# Description of the task
In the entries below, which lines run from the one with "2007: 0.75 -> none" through the one with "2025-07-08: none -> 38"? Repeat exactly those, both included, and no pictures.

# Provided material
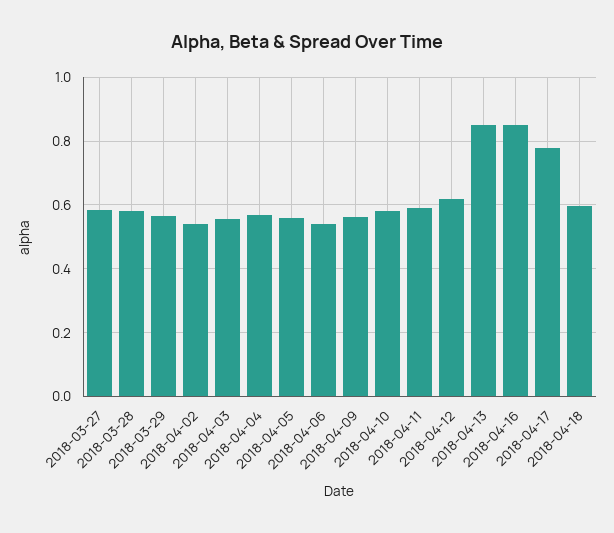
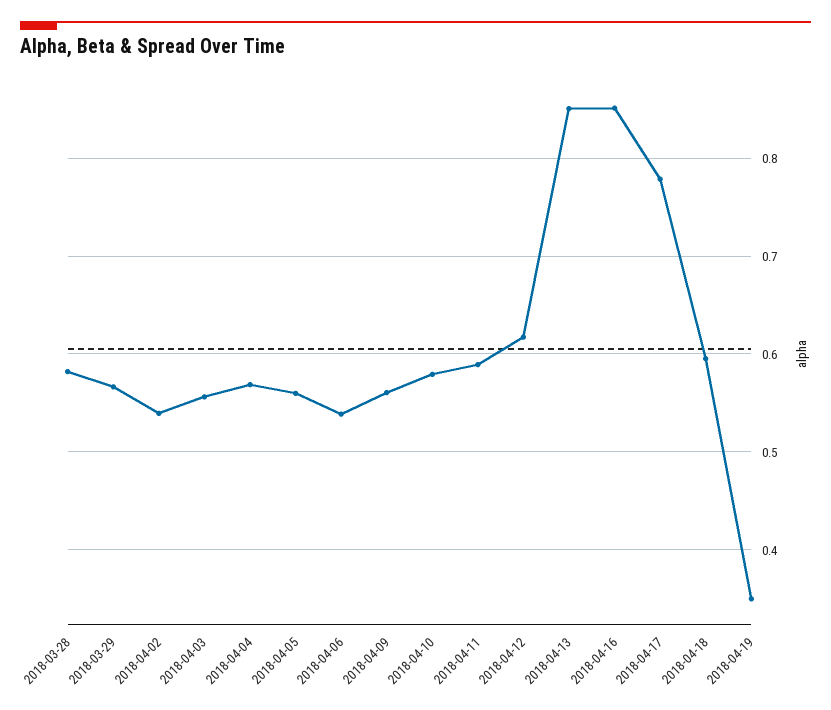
2018-03-27: 0.58 -> none
2018-04-19: none -> 0.35

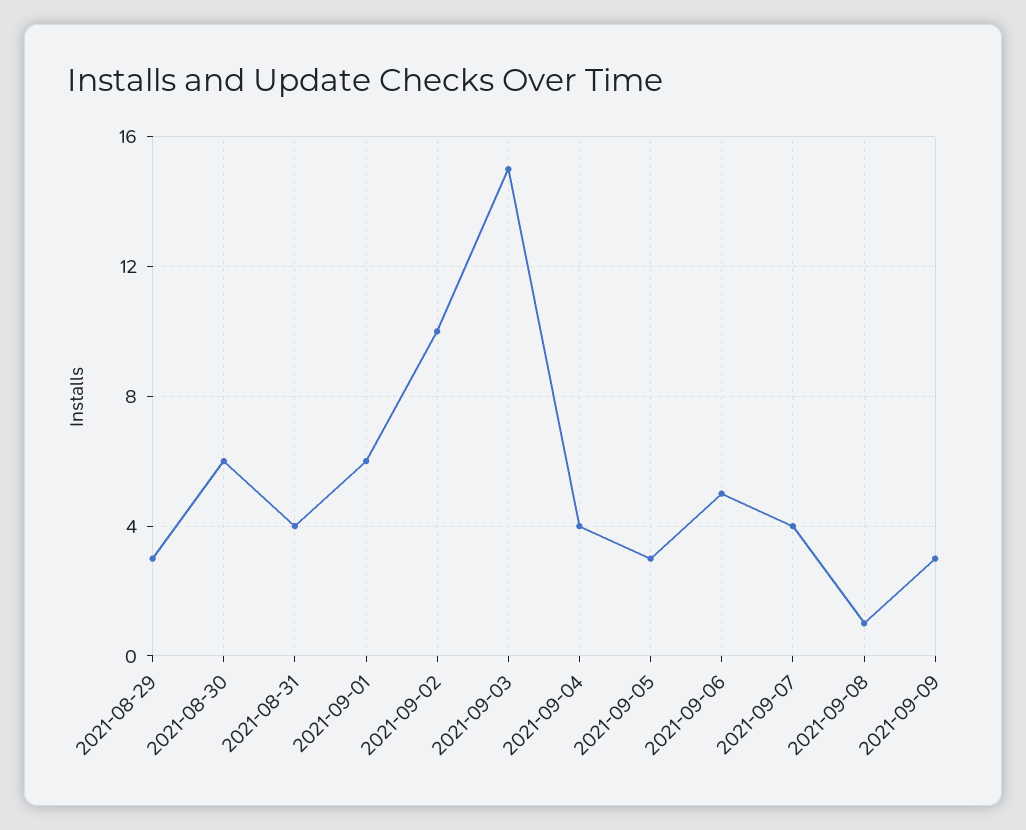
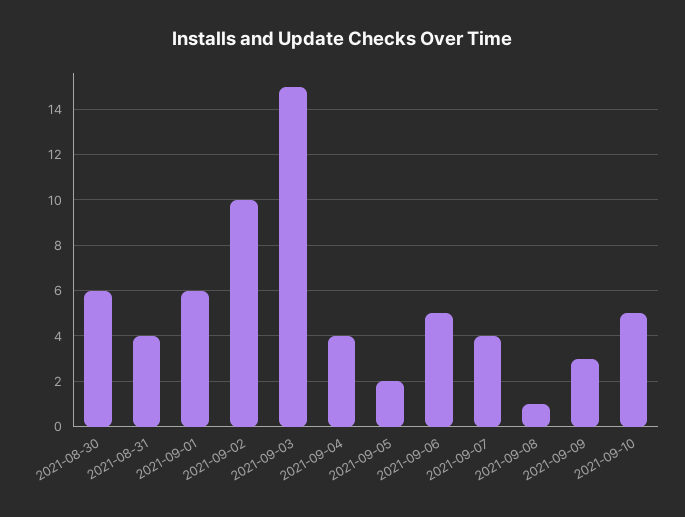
2021-08-29: 3 -> none
2021-09-05: 3 -> 2
2021-09-10: none -> 5

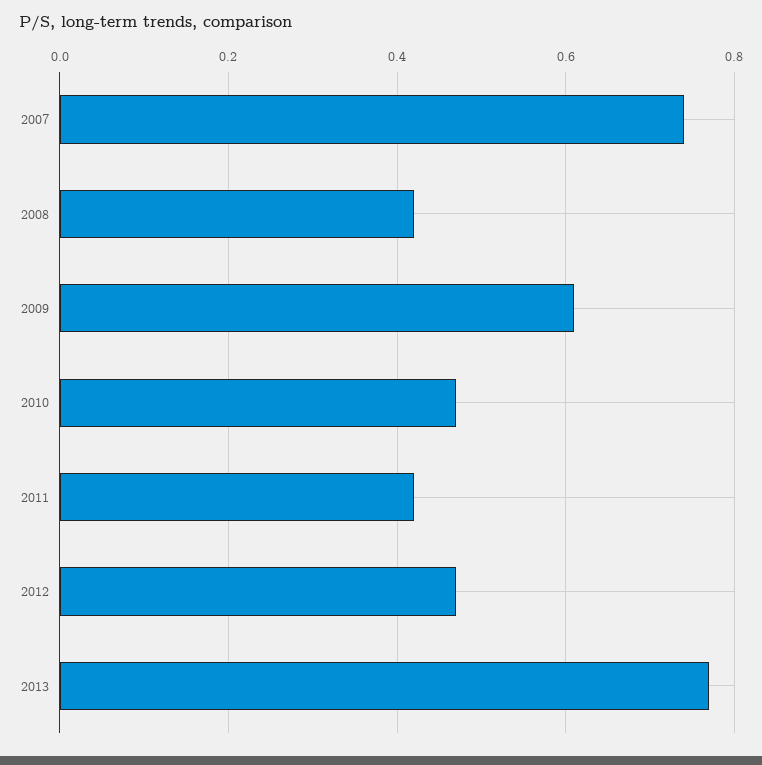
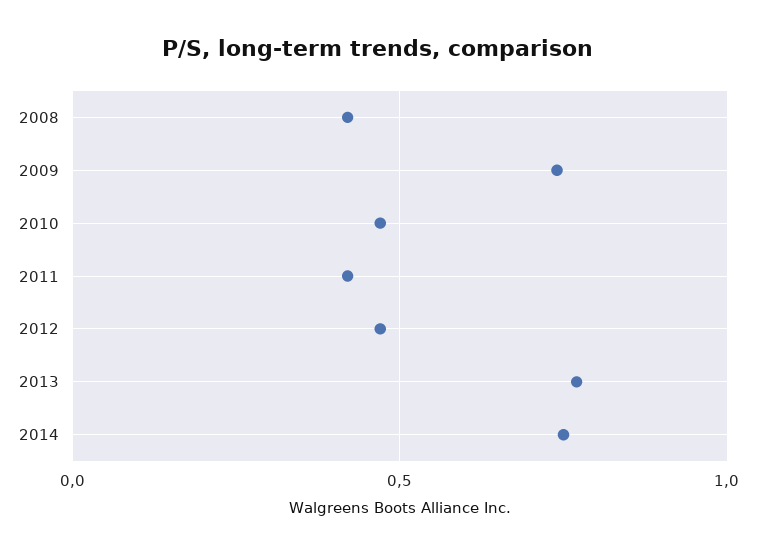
2007: 0.75 -> none
2009: 0.6 -> 0.75
2014: none -> 0.75

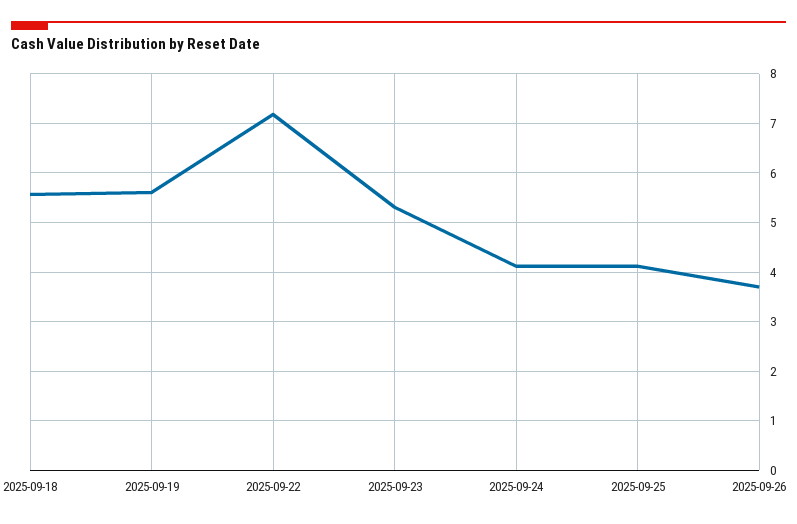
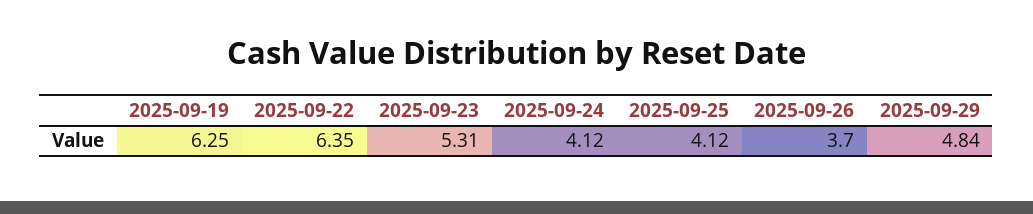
2025-09-18: 5.6 -> none
2025-09-19: 5.6 -> 6.25
2025-09-22: 7.2 -> 6.35
2025-09-29: none -> 4.84

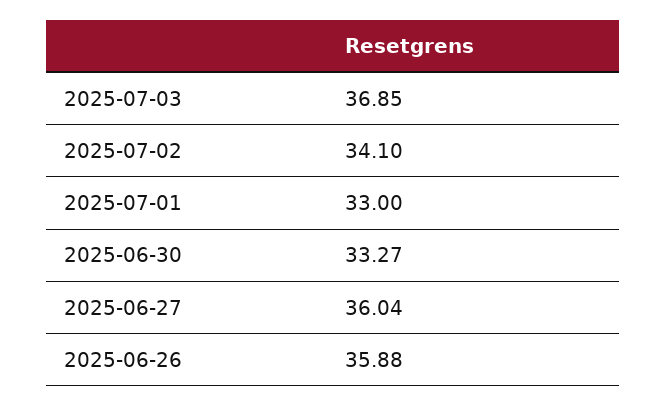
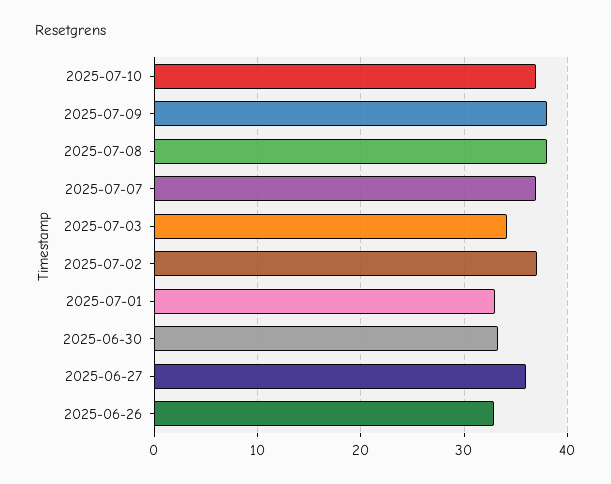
2025-07-03: 36.85 -> 34
2025-07-02: 34.1 -> 37
2025-06-26: 35.88 -> 33
2025-07-10: none -> 37
2025-07-09: none -> 38
2025-07-08: none -> 38
2025-07-07: none -> 37

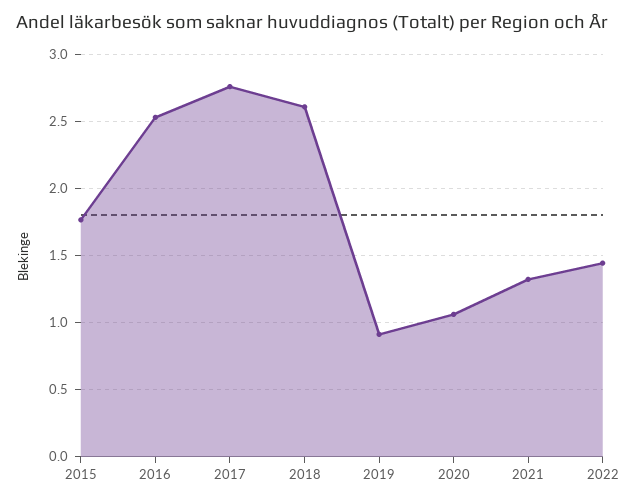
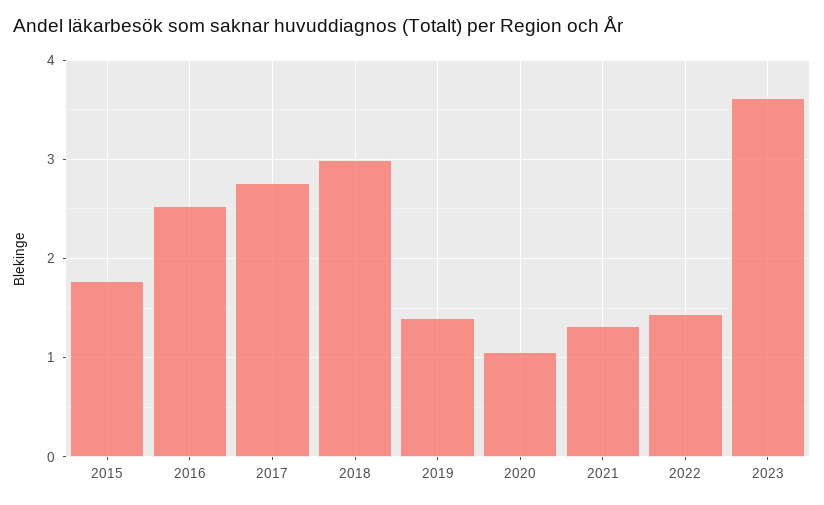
2018: 2.6 -> 3
2019: 0.9 -> 1.4
2023: none -> 3.6

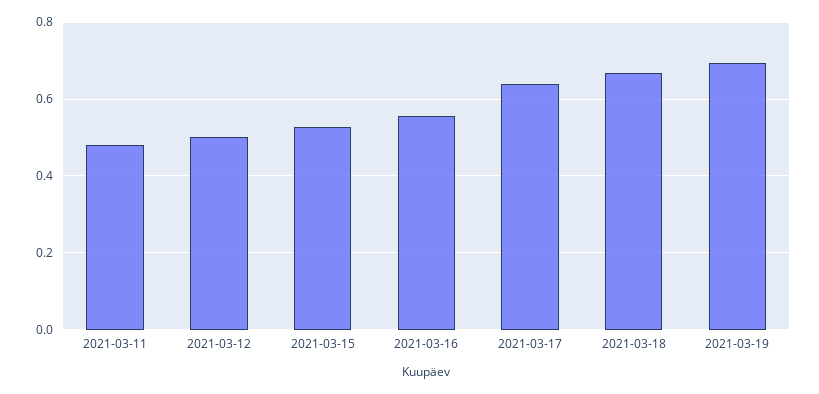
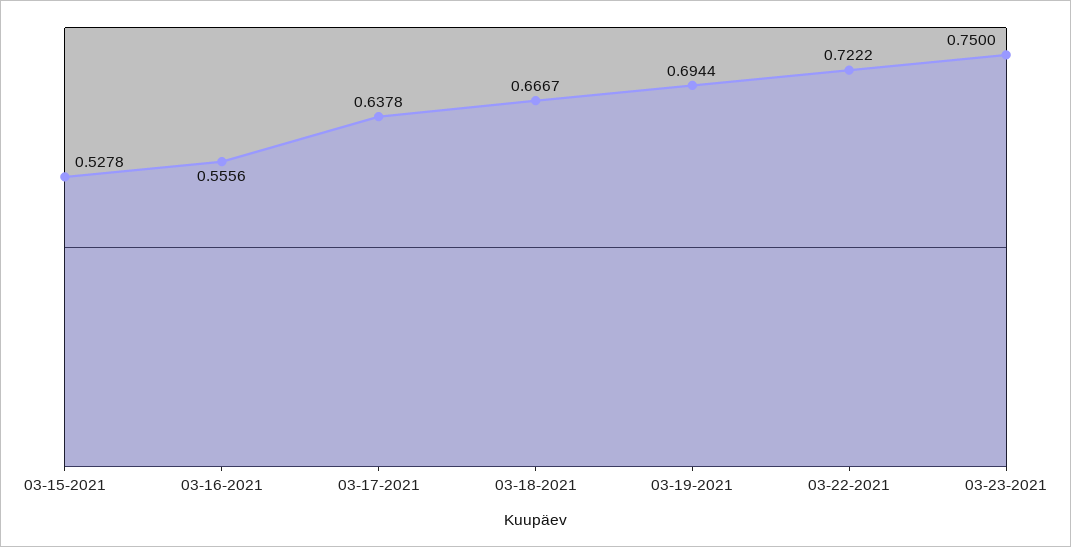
2021-03-11: 0.48 -> none
2021-03-12: 0.5 -> none
03-22-2021: none -> 0.7222
03-23-2021: none -> 0.75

# Output for this task
2007: 0.75 -> none
2009: 0.6 -> 0.75
2014: none -> 0.75

2025-09-18: 5.6 -> none
2025-09-19: 5.6 -> 6.25
2025-09-22: 7.2 -> 6.35
2025-09-29: none -> 4.84

2025-07-03: 36.85 -> 34
2025-07-02: 34.1 -> 37
2025-06-26: 35.88 -> 33
2025-07-10: none -> 37
2025-07-09: none -> 38
2025-07-08: none -> 38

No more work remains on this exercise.